Abstract

ABSTRACTOne of the cutting-edge topics being currently debated in social sciences is the impact of financialization on corporations and on different geographical contexts. Surprisingly enough, there have been very few studies that have explicitly dealt with this issue within tourism studies. In this paper, the issue of financialization within tourism is addressed through an analysis of hotel corporations. Taking a case-study approach, it is argued that Spanish hotel chains are increasingly becoming financialized since a minimization of the impact of global financial crisis on these corporations is urgently required. The argument is not that hotel corporations’ financialization is necessarily new, but rather that the impact of the global financial crisis has led to an intensification of this very process. Taking as case studies the three largest Spanish hotel corporations (Meliá Hotels International, NH Hoteles and Grupo Barceló), the current crisis-led hotel financialization is dealt through four interrelated spheres: (1) built environment (hotel buildings property becoming controlled by financial funds), (2) actors (emergence of new agents as a result of hotel corporations intertwining with financial corporations), (3) hotel profit extraction (reliance on the secondary circuit of capital), (4) financial engineering instruments (forms of fictitious capital that are new in the context of hotel corporations).

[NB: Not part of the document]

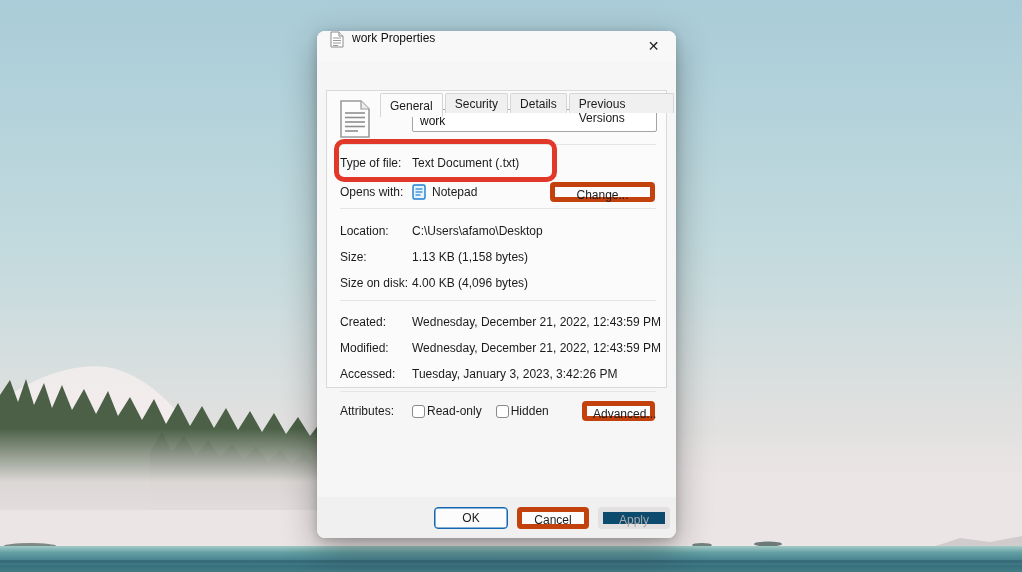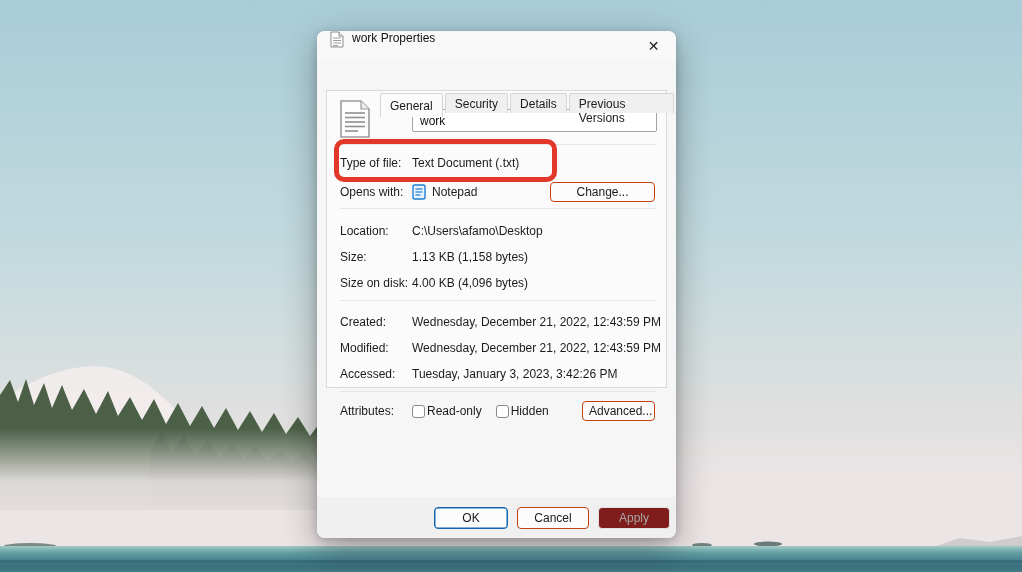"Change..." .win-btn { border: 1px solid #c2410c -> 5px solid #c2410c }
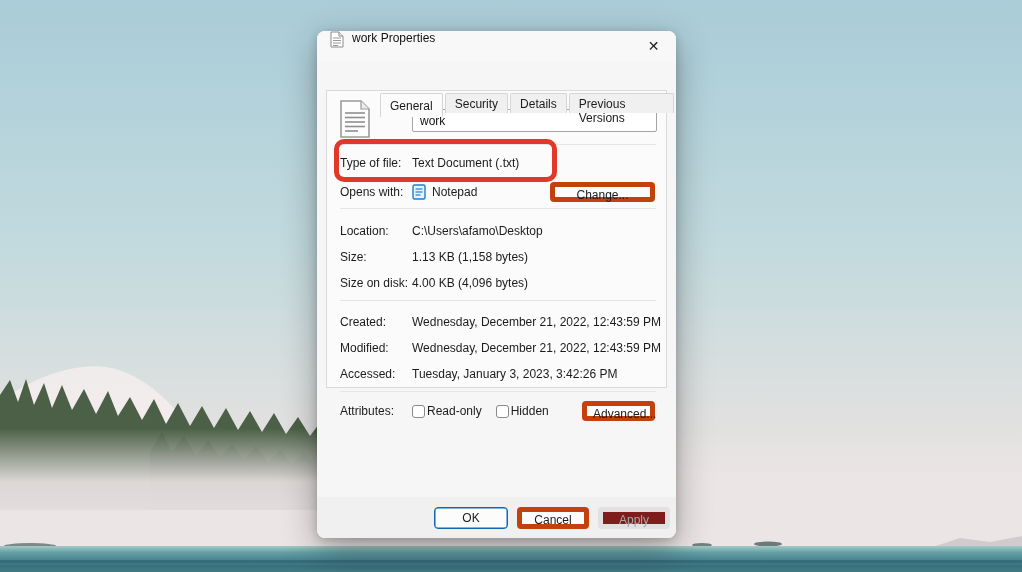"Apply" .apply-btn { background: #7f1d1d -> #0c4a6e }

The article shows how the process of financialization of hotel corporations illustrates broad trends of both financialization and capital accumulation. Specifically, the main findings are on one hand, that financialization not only fixes capital on the ground, but also creates liquidity. On the other hand, that the selling of property titles is an increasing profit niche with differentiated geographical locations. The last significant finding is that financialization helps to improve profitability of non-financia corporations such as hotel chains.